Se existe neste país uma vítima de hate speech, sou eu, tendo como único concorrente possível o Reinaldo Azevedo. Já recebi centenas de mensagens que ensejavam a minha morte ou a celebravam antecipadamente, isto quando não prometiam tomar as medidas necessárias para que ela se produzisse o quanto antes.

Muitas alegavam, como justificativa dessa proposta singela, nada mais que as reações fisiopatológicas que seus remetentes haviam sentido ante argumentos e explicações que, por falta de resposta possível, os enchiam de raiva impotente, o mais desconfortável e humilhante dos sentimentos humanos.

Eis uns trechos da mais recente, enviada por um tal Wanderley Lima, e-mail pilgrimoz52@yahoo.com.br (por que deveria eu ocultar a identidade do delinqüente?):

Comprei e li seu livrinho sobre Maquiavel. Fez-me bem, fazia tempo que não conseguia vomitar, pena que a sensação de nojo não passou ainda. Acho, sinceramente, que está na hora de você morrer, sei lá, uma doença fatal, um atropelamento, despencar do elevador… Não vale queda de avião porque vai exigir que outros ou outro vá junto… se bem que, se você conseguir reunir seus amigos, fãs e admiradores talvez a idéia do avião não seja em vão. Para alguém como você o ar que respira faz falta em gente que precisa dele, ar, para viver; sua vida não merece continuar carregando seu cérebro (?), corpo e quejandos. Hum… tente veneno de rato, dizem que faz milagre em matéria de matar.

A expressão de desejos assassinos acompanhados de desarranjos gastro-intestinais é a forma usual de crítica literária que os imbecis exercem a respeito dos meus escritos. Prova inequívoca de que odiar faz mal à saúde.

A coisa vem de longe. Já no ano de 2000 eu escrevia à Folha de S. Paulo, em resposta a duas cartinhas ali publicadas (confiram em http://www.olavodecarvalho.org/textos/sintomas.htm):

A constância obsessiva com que expressões de repugnância física – asco e desejos de vômito – aparecem nos protestos das pessoas que me odeiam é para mim um motivo de lisonja e satisfação. Assinala que, diante dos meus escritos, essas criaturas se vêem privadas do dom de argumentar. Paralisada a sua inteligência pela obviedade do irrespondível, vem-lhes o impulso irrefreável de uma reação física. Já que lhes arranquei a língua, querem sair no braço. Mas, como bater em mim seria ilegal e ademais as exporia à temível possibilidade de um revide, a última saída que lhes resta é voltar contra seus próprios corpos o sentimento de raiva impotente que as acomete, donde resulta todo um quadro sintomatológico de diarréia, tremores, cólicas e convulsões. Não suportando passar sozinhas por tão deprimente experiência clínica, apressam-se então em registrá-la por escrito e publicá-la na Folha de S. Paulo, na esperança de que alguém mais forte, revoltado ante a exibição de tanto sofrimento, dê cabo do malvado autor que as deixou nesse estado miserável. Como esse anseio não se realizará, o que se recomenda para o momento é o tratamento de praxe com soro fisiológico para contrabalançar a perda de fluidos vitais.

Mas sempre aparece algum mais esperto, — daquela esperteza que é a imitação simiesca da inteligência — que, em vez de expressar ódio francamente, procura despertá-lo nos outros enquanto ele próprio se esconde por trás de uma fachada de neutralidade superior.

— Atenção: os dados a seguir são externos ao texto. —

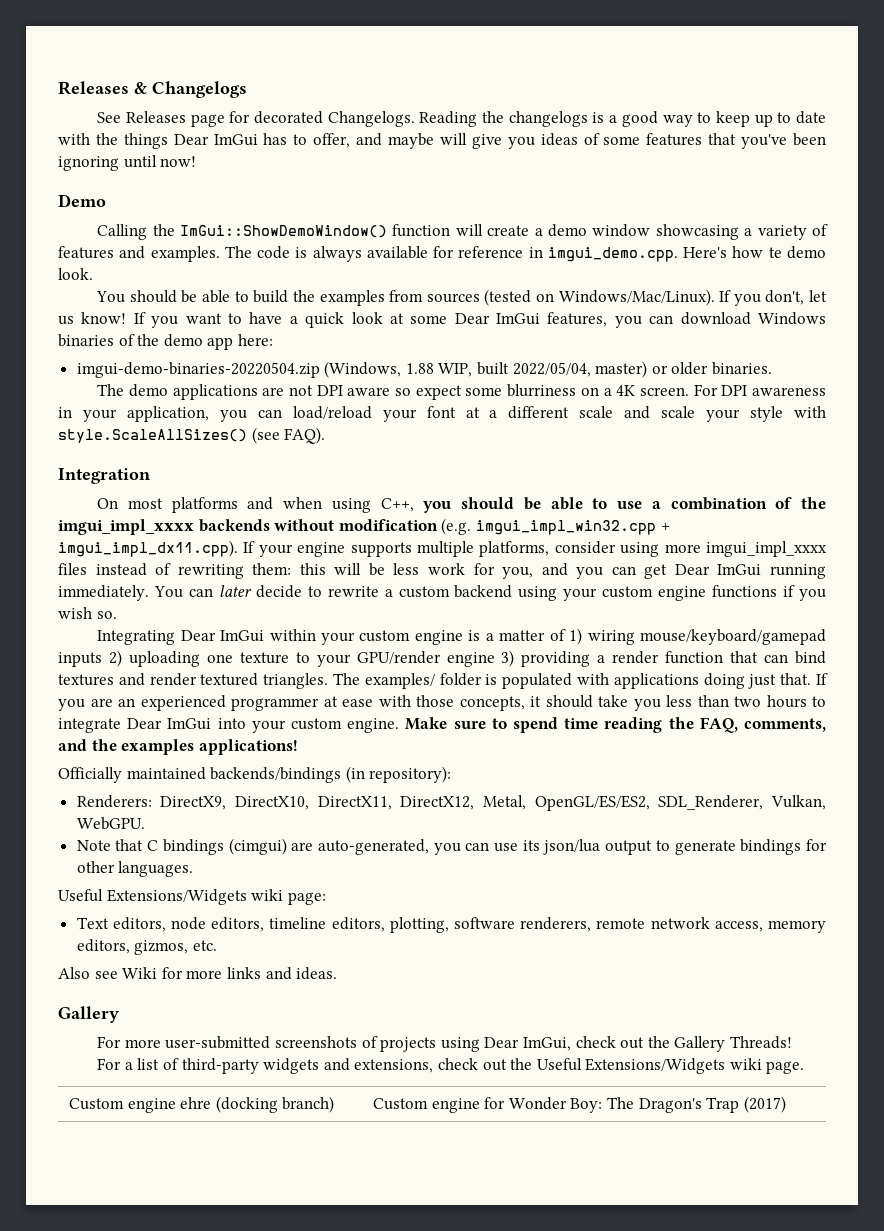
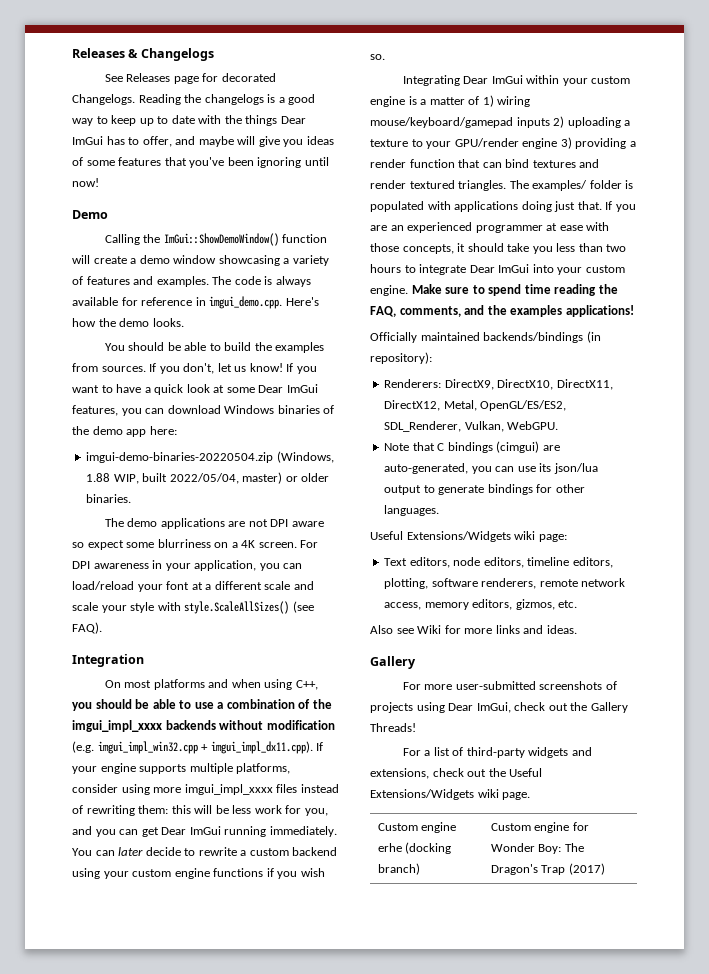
- The code is always available for reference in imgui_demo.cpp. Here's how te demo look.
+ The code is always available for reference in imgui_demo.cpp. Here's how the demo looks.
- You should be able to build the examples from sources (tested on Windows/Mac/Linux).
+ You should be able to build the examples from sources.
- Integrating Dear ImGui within your custom engine is a matter of 1) wiring mouse/keyboard/gamepad inputs 2) uploading one texture to your GPU/render engine 3) providing a render function that can bind textures and render textured triangles.
+ Integrating Dear ImGui within your custom engine is a matter of 1) wiring mouse/keyboard/gamepad inputs 2) uploading a texture to your GPU/render engine 3) providing a render function that can bind textures and render textured triangles.
- Custom engine ehre (docking branch) | Custom engine for Wonder Boy: The Dragon's Trap (2017)
+ Custom engine erhe (docking branch) | Custom engine for Wonder Boy: The Dragon's Trap (2017)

Anos atrás, um grupo de constipados, diarréicos e dispépticos montou no Orkut uma comunidade sob o título “Nós odiamos o Olavo de Carvalho”. Tempos depois, tendo subido um grau na escala da malícia, trocaram o nome da coisa para “O Olavo de Carvalho nos odeia”, imaginando que a camuflagem tosca faria deles, retroativamente, a pura imagem do amor injustiçado.

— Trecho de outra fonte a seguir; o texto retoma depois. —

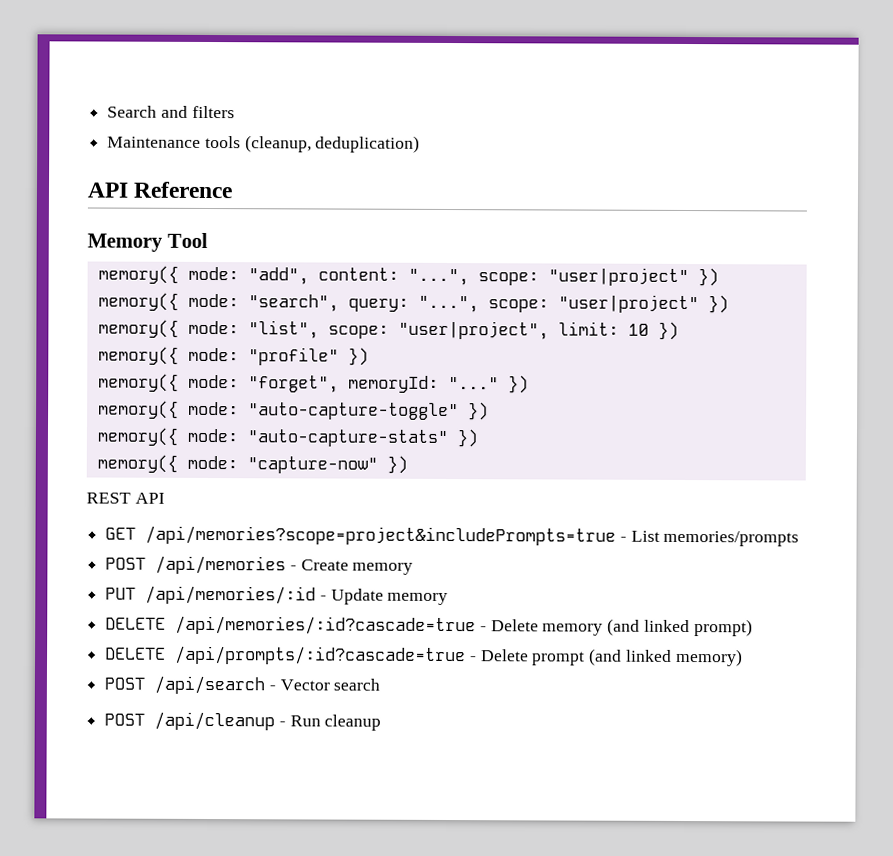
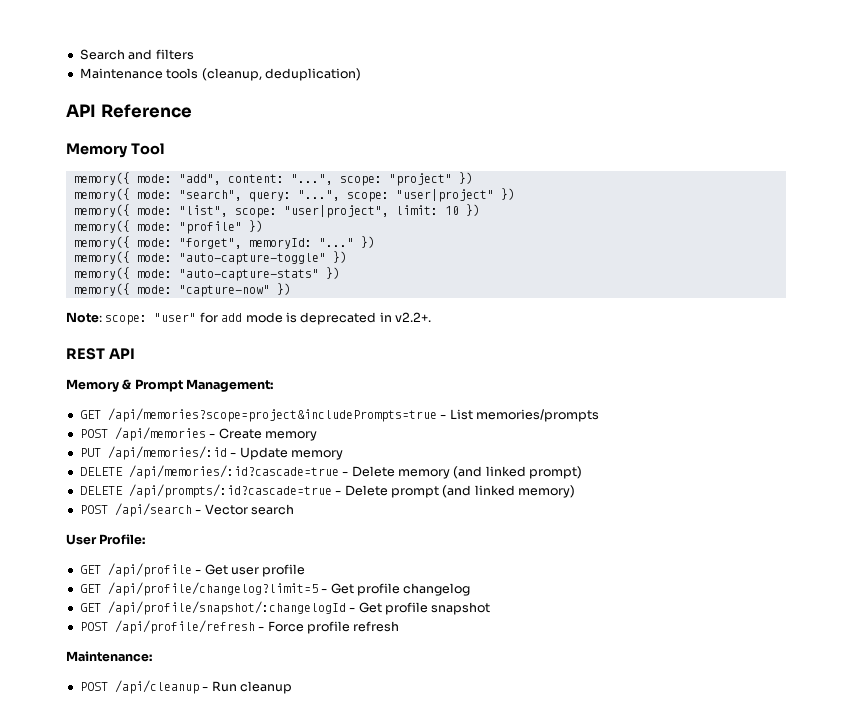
- memory({ mode: "add", content: "...", scope: "user|project" })
+ memory({ mode: "add", content: "...", scope: "project" })
+ Note: scope: "user" for add mode is deprecated in v2.2+.
  REST API
+ Memory & Prompt Management:
+ User Profile:
+ GET /api/profile - Get user profile
+ GET /api/profile/changelog?limit=5 - Get profile changelog
+ GET /api/profile/snapshot/:changelogId - Get profile snapshot
+ POST /api/profile/refresh - Force profile refresh
+ Maintenance:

Não foi substancialmente mais engenhoso o seguinte ardil, um dos vários que Nara Alves e Ricardo Galhardo tramaram contra mim: sabendo que falsificava completamente o sentido das minhas palavras, a dupla de IGnóbeis espalhou que prego “a pena de morte para comunistas”, dando a impressão de que desejo exterminar pessoas por motivo de ideologia, quando na verdade, ao citar como modelo os tribunais de Nuremberg e do Camboja, eu havia deixado claro como o dia que se tratava de julgar crimes contra a humanidade praticados por líderes e intelectuais comunistas, e não a mera adesão a uma idéia ou partido.

O que Alves & Galhardo fizeram comigo é exatamente o mesmo que, diante de quem defendesse a introdução da pena máxima no nosso Código Penal para crimes hediondos, acusar o sujeito de querer “a pena de morte para brasileiros”.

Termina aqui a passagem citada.